蒸散の盛んな晴天日には、直射光を受けている葉の木部にある水の吸引力は、高さ1mほどの植物でも、 1MPa程度あることが測定されています。

また、干ばつの中で生息している植物では、1.5Mpa、あるいは、それ以上の吸引力が測定されることがあります。

根圧によって根が水を押し上げ、蒸散によって葉が水を吸い上げる力が、水を根から茎、葉へとつながる一本の水柱へと変えていくのです。

凝集力

水の分子は、分子間に静電的引力が働き、お互いに引き合おうとする性質があります。この力を凝集力といいます。

水玉が丸い状態で転がったり、コップの水面が盛り上がって、こぼれない表面張力はその例です。

こうした水の強い凝集力と、導管の壁が水と非常になじみやすい組成をもっていることによって、高い樹木でも根から頂上までの導管内では、気泡を生じることなく水柱がつながり、吸い上げることができるのです。

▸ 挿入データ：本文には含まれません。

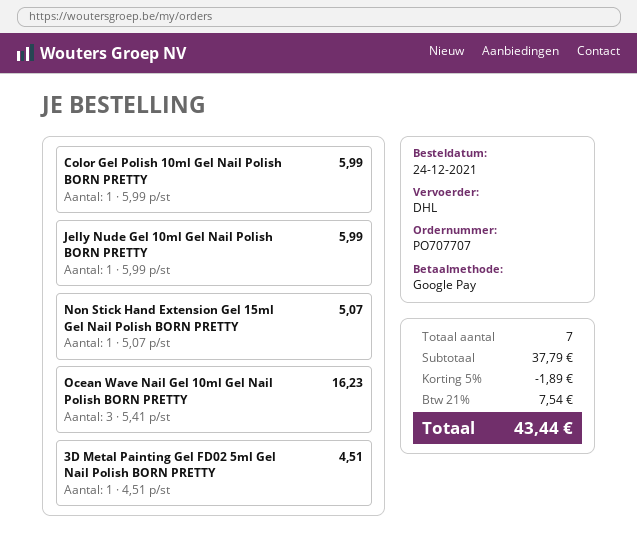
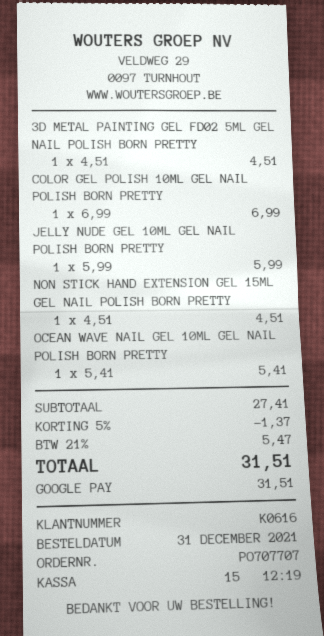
order date: 2021-12-24 -> 2021-12-31
Color Gel Polish 10ml Gel Nail Polish BORN PRETTY: 1 x 5.99 = 5.99 -> 1 x 6.99 = 6.99
Non Stick Hand Extension Gel 15ml Gel Nail Polish BORN PRETTY: 1 x 5.07 = 5.07 -> 1 x 4.51 = 4.51
Ocean Wave Nail Gel 10ml Gel Nail Polish BORN PRETTY: 3 x 5.41 = 16.23 -> 1 x 5.41 = 5.41
subtotal: 37.79 -> 27.41
discount: 5% = 1.89 -> 5% = 1.37
tax: 21% = 7.54 -> 21% = 5.47
total: 43.44 -> 31.51

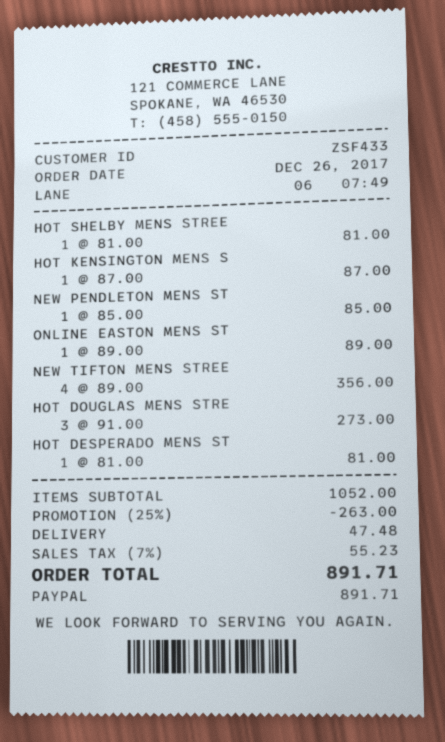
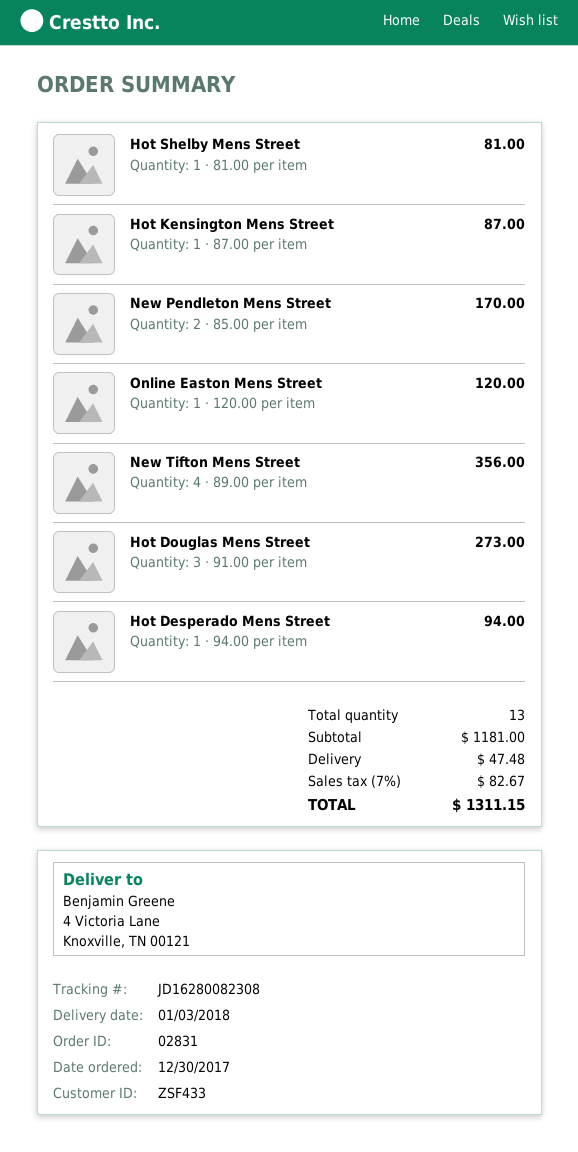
order date: 2017-12-26 -> 2017-12-30
NEW PENDLETON MENS ST: 1 x 85.00 = 85.00 -> 2 x 85.00 = 170.00
ONLINE EASTON MENS ST: 1 x 89.00 = 89.00 -> 1 x 120.00 = 120.00
HOT DESPERADO MENS ST: 1 x 81.00 = 81.00 -> 1 x 94.00 = 94.00
subtotal: 1052.00 -> 1181.00
discount: 25% = 263.00 -> none
tax: 7% = 55.23 -> 7% = 82.67
total: 891.71 -> 1311.15

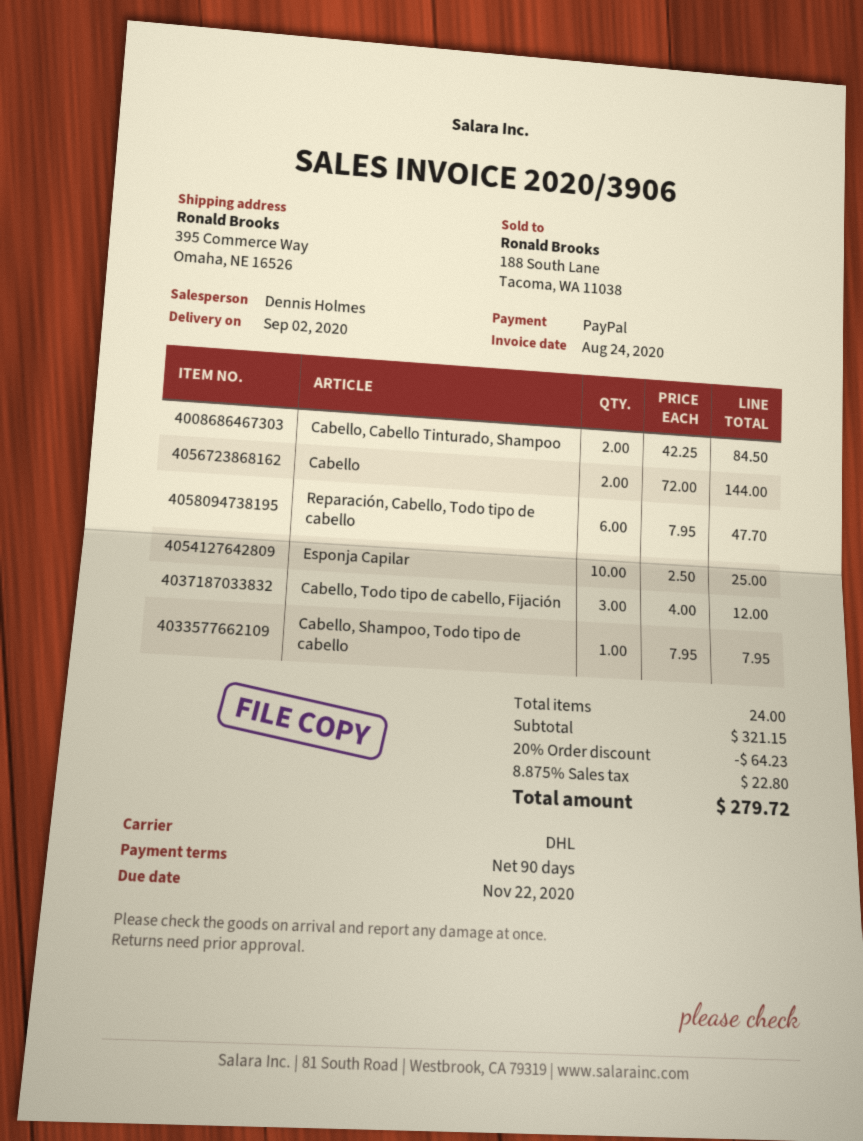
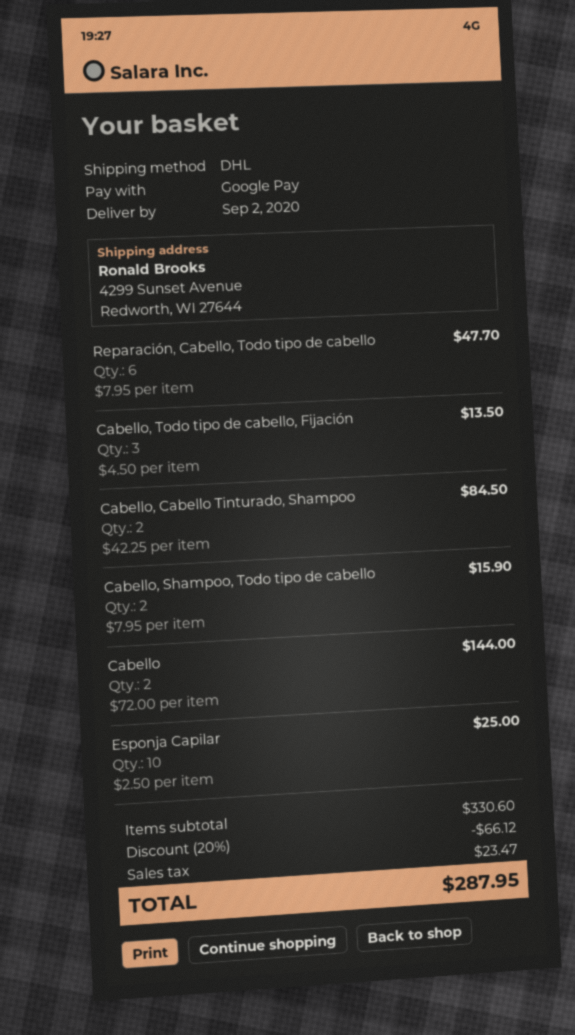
payment method: PayPal -> Google Pay
ship to: 395 Commerce Way, Omaha, NE 16526 -> 4299 Sunset Avenue, Redworth, WI 27644
Cabello, Todo tipo de cabello, Fijación: 3 x 4.00 = 12.00 -> 3 x 4.50 = 13.50
Cabello, Shampoo, Todo tipo de cabello: 1 x 7.95 = 7.95 -> 2 x 7.95 = 15.90
subtotal: 321.15 -> 330.60
discount: 20% = 64.23 -> 20% = 66.12
tax: 22.80 -> 23.47
total: 279.72 -> 287.95

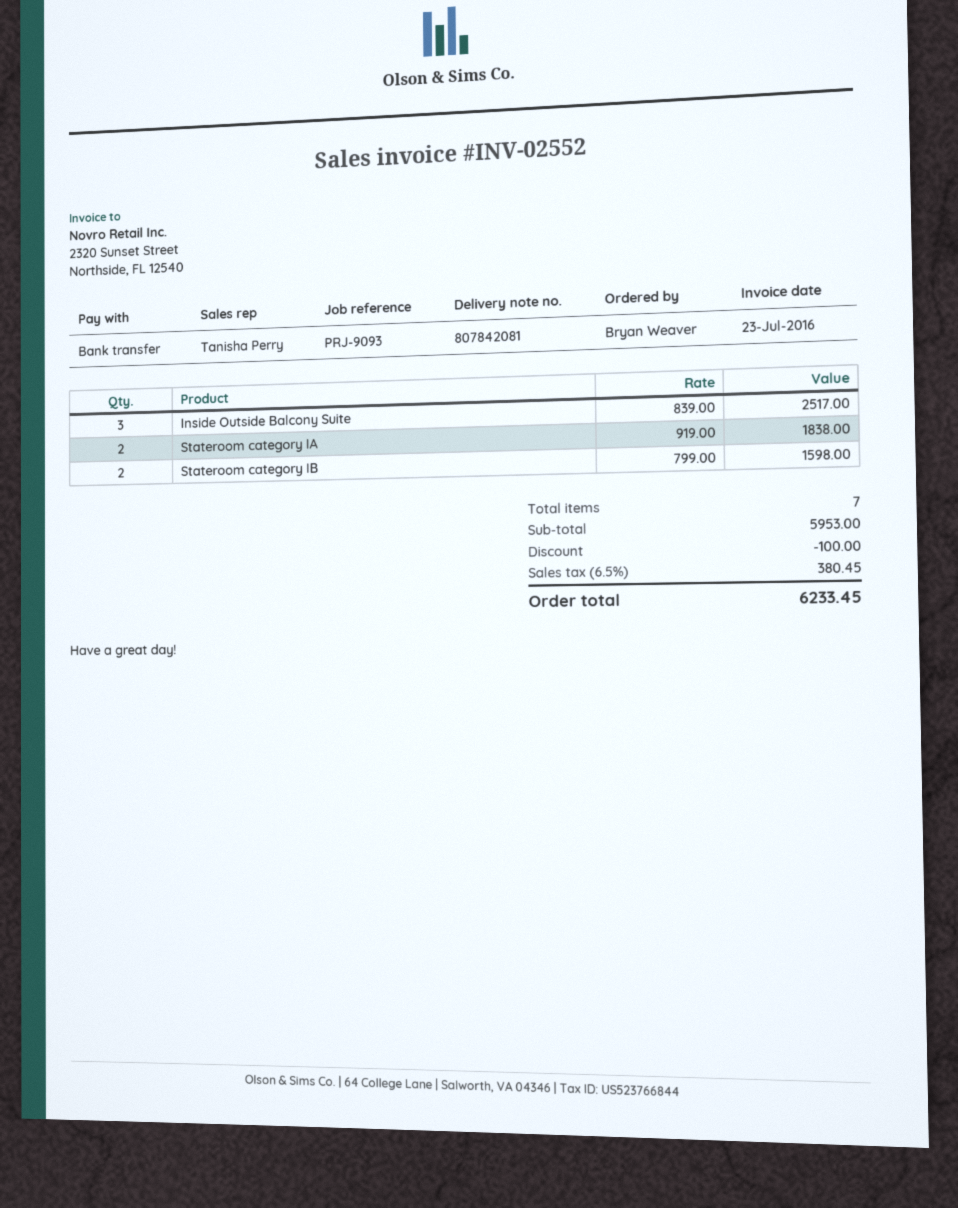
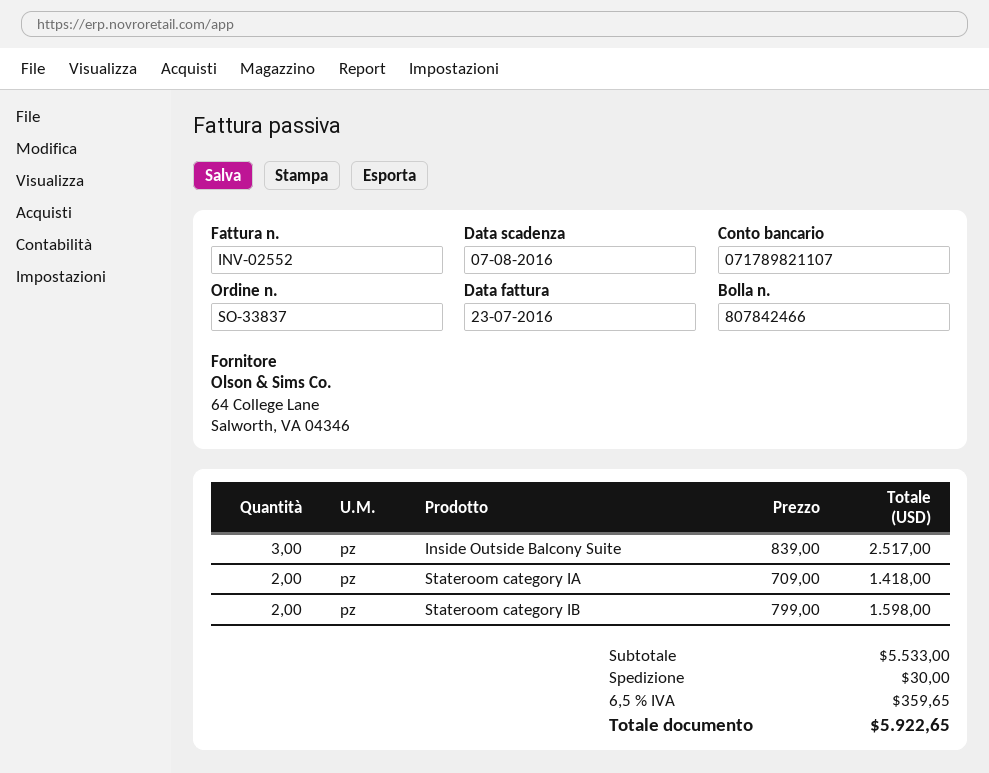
delivery note number: 807842081 -> 807842466
Stateroom category IA: 2 x 919.00 = 1838.00 -> 2 x 709.00 = 1418.00
subtotal: 5953.00 -> 5533.00
discount: 100.00 -> none
shipping: none -> 30.00
tax: 6.5% = 380.45 -> 6.5% = 359.65
total: 6233.45 -> 5922.65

水の凝集力は、生活に身近な草花でも感じることができます。

花瓶に花を生ける時、茎を切ると水を吸う力が弱まることが知られています。

これは、茎の切断面から空気が入り、水柱が途切れてしまうからです。

それを防ぐための方法が、水の中で茎を切る水切りで、切り花や生け花の世界ではよく知られた手法です。

水切りにより、茎の切断面から先端まで水柱が途切れることなく、凝集力が保たれます。

まとめ

植物が水を高い所へ吸い上げる仕組みは、根の根圧によって、根が水を押し上げ、蒸散によって葉が水を吸い上げる力が、水を根から茎、葉へとつながる一本の水柱へと変えます。

このとき、水分子どうしが引き合う凝集力という力が働きます。

植物の中で水は、一本の水柱となることで、100m以上の高さまで上昇する大きな力を得ています。